▶ [WHAT THIS TASK INVOLVES] In the entries that follow, repeat exactly the lines from the one that has "font-style: none ->" through the one that has "border-radius: 14px ->", but omit pictures.

▶ [DATA RECORDS]
■ ■ ■ ■ ■

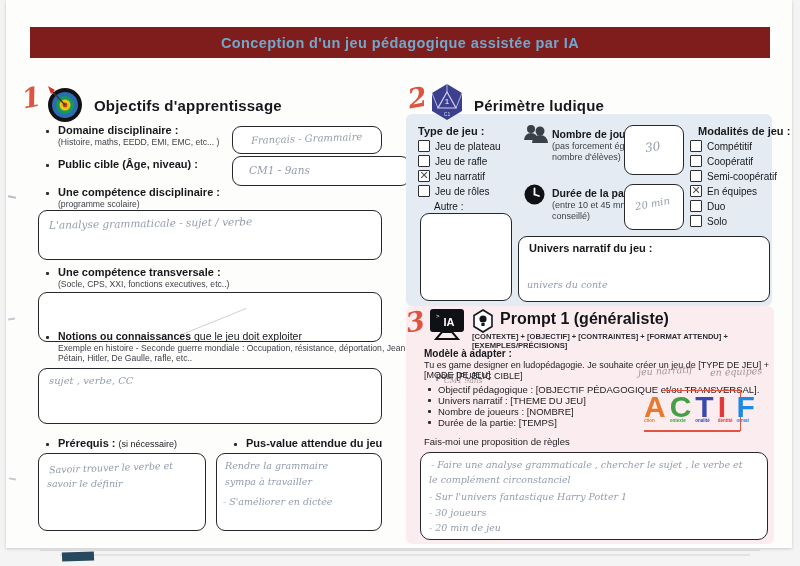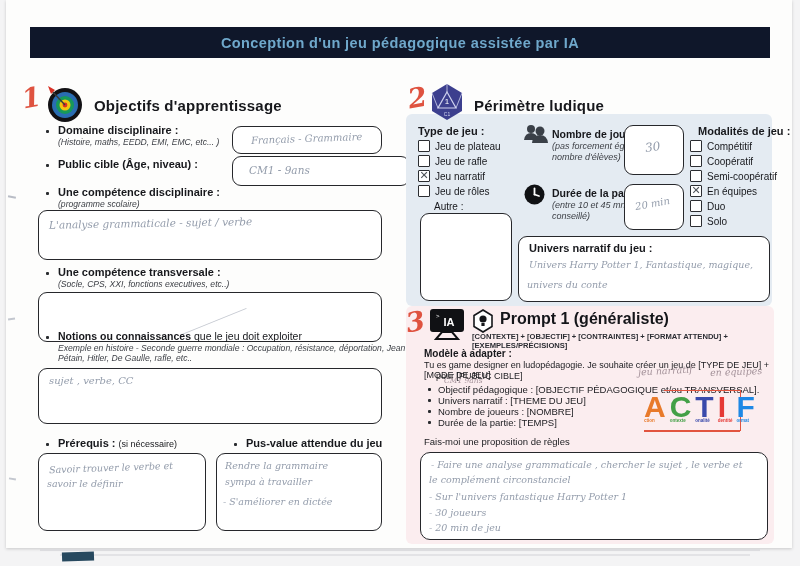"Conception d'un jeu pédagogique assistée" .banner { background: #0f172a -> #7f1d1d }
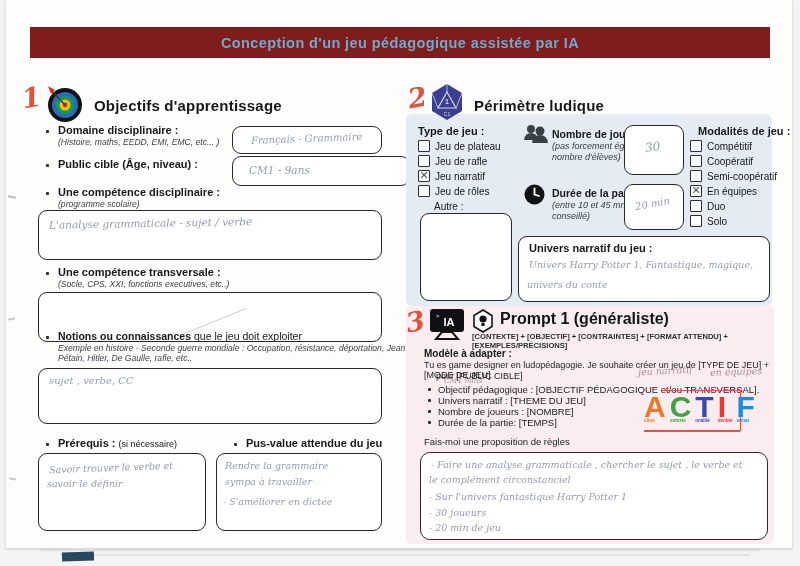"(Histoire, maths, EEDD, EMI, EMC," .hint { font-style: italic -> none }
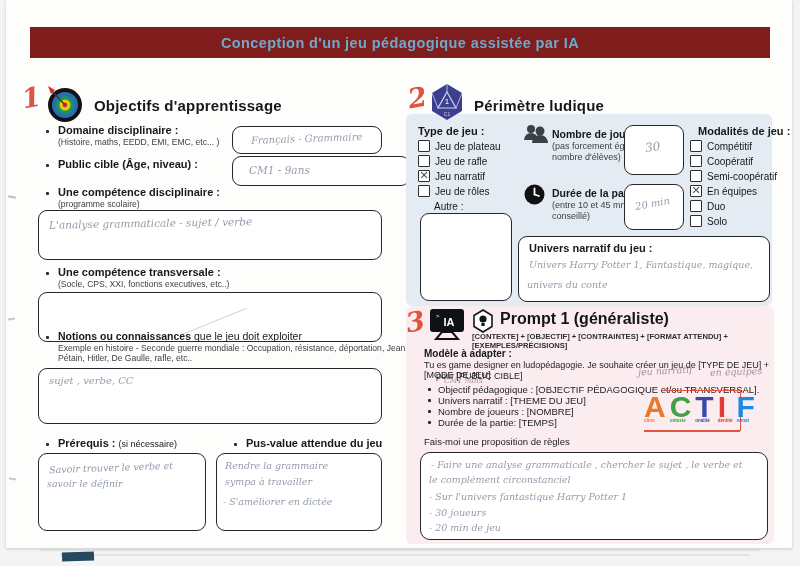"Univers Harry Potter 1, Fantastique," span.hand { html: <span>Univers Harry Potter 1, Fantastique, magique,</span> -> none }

■ ■ ■ ■ ■

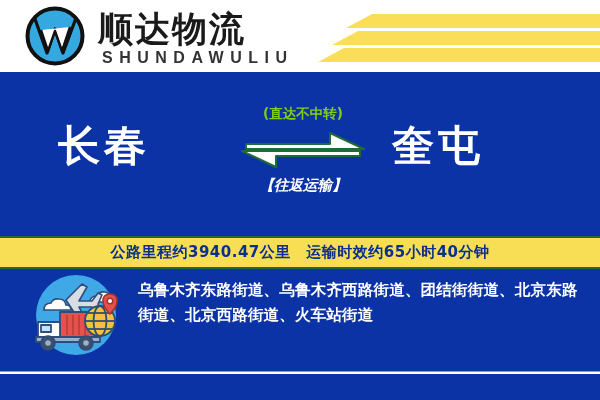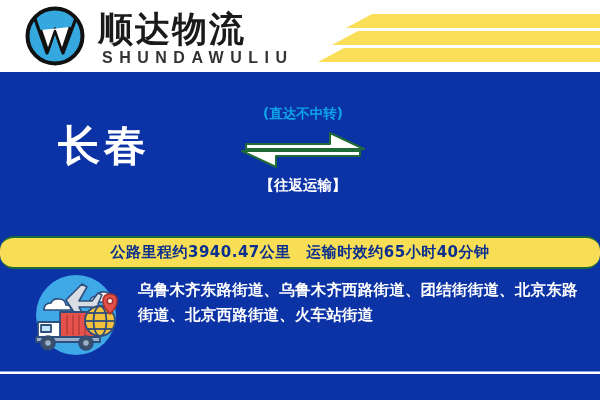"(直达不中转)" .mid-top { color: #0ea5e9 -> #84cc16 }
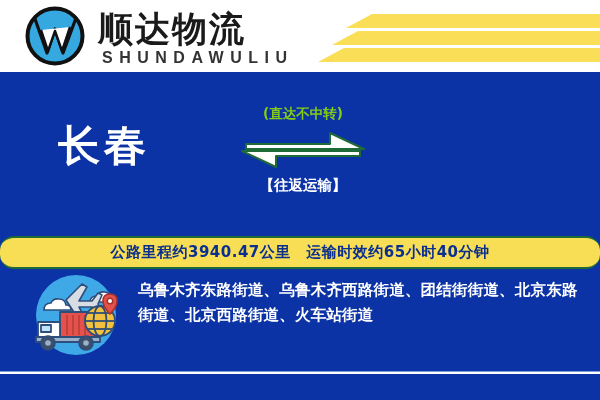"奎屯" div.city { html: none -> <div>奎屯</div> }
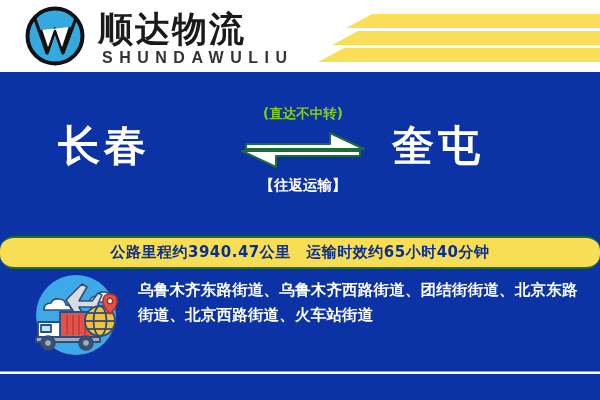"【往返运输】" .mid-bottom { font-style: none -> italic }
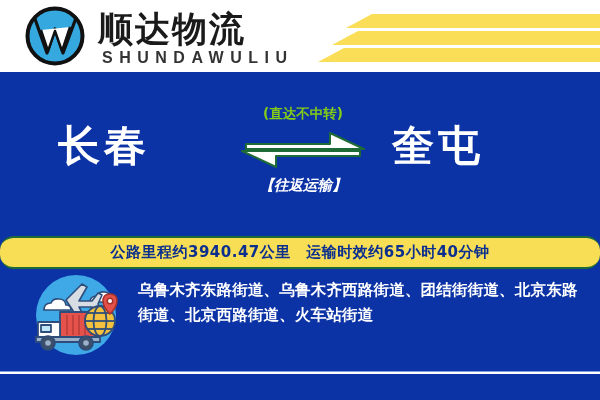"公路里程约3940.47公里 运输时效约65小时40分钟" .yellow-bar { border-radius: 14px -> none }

■ ■ ■ ■ ■

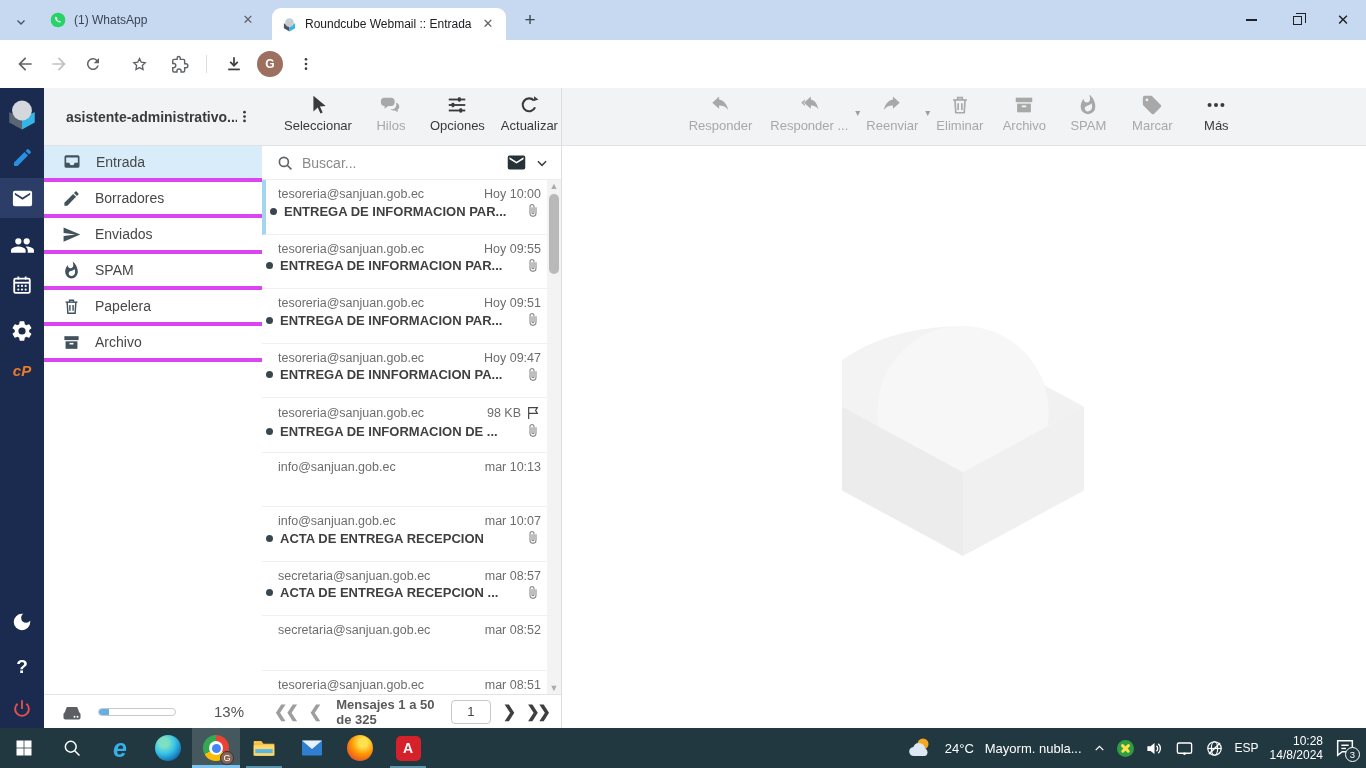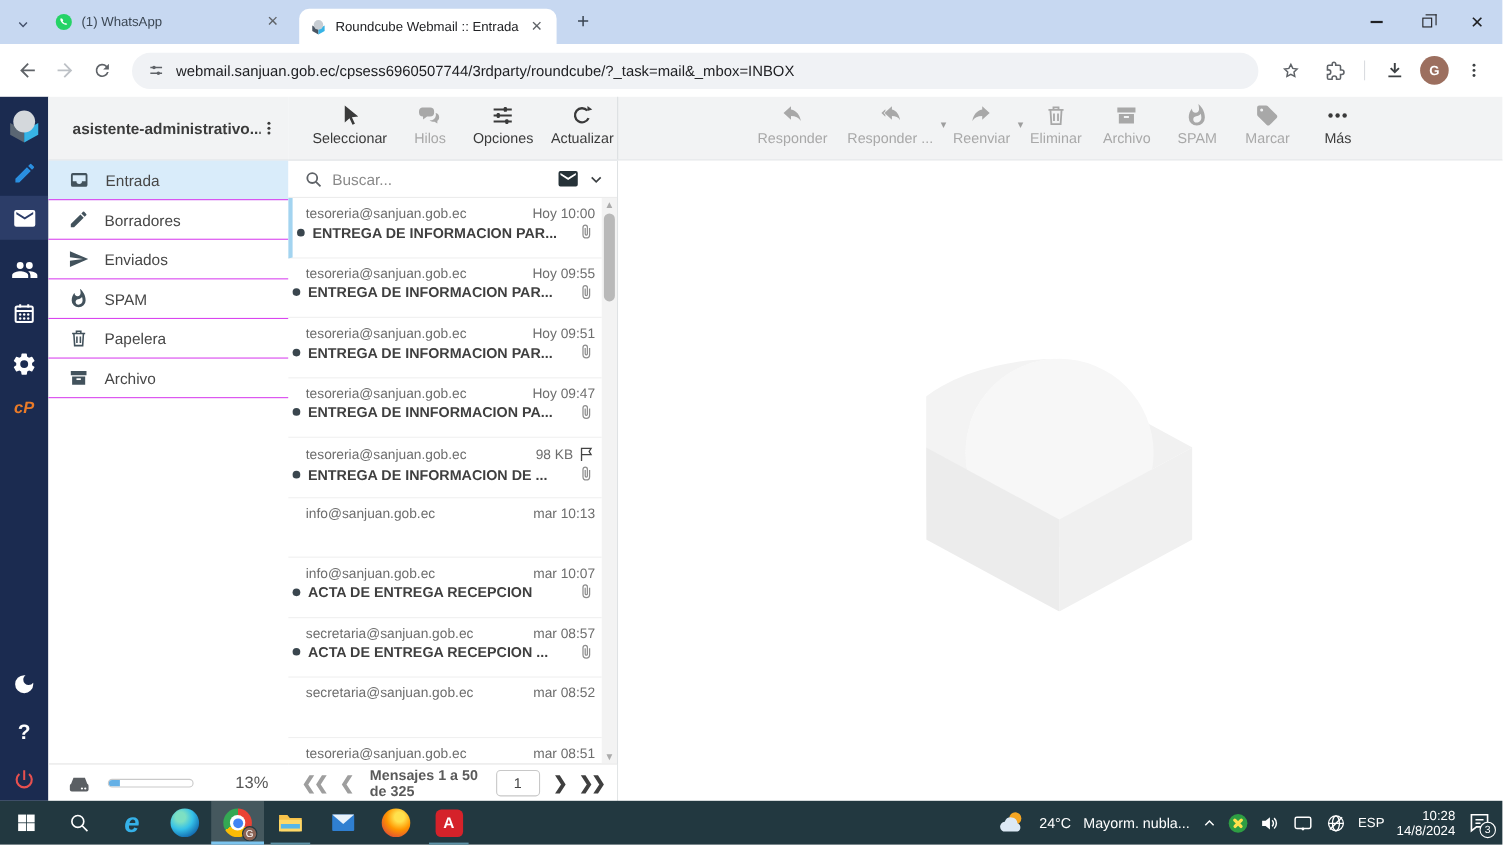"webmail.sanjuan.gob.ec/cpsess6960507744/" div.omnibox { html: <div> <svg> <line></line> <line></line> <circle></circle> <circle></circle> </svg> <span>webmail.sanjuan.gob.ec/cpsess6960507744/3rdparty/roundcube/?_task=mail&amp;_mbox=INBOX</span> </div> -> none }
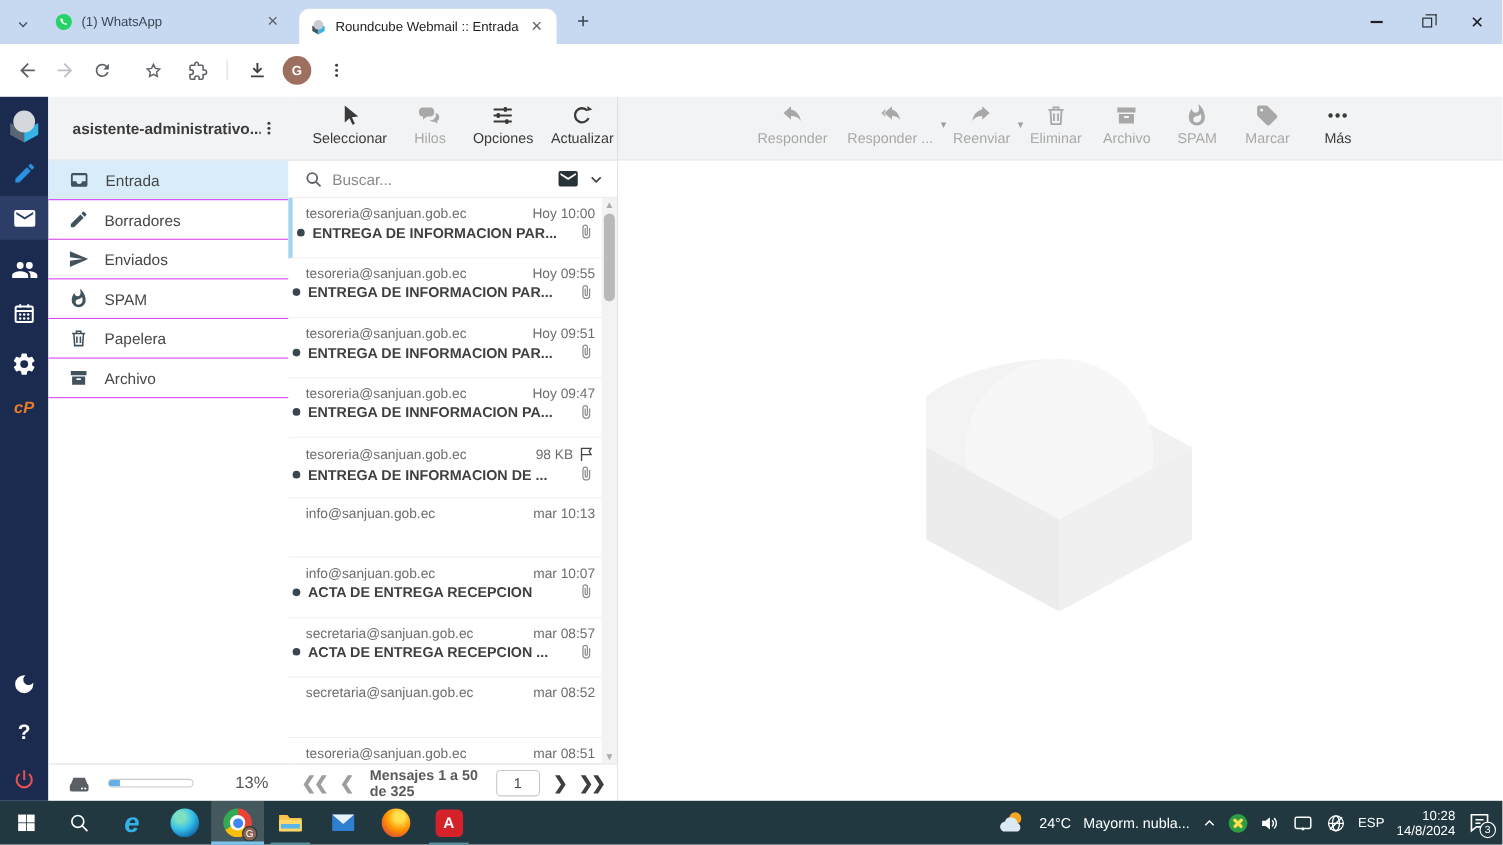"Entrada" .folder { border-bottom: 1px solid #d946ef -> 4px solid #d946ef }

■ ■ ■ ■ ■

▶ [EXERCISE RESULT]
"【往返运输】" .mid-bottom { font-style: none -> italic }
"公路里程约3940.47公里 运输时效约65小时40分钟" .yellow-bar { border-radius: 14px -> none }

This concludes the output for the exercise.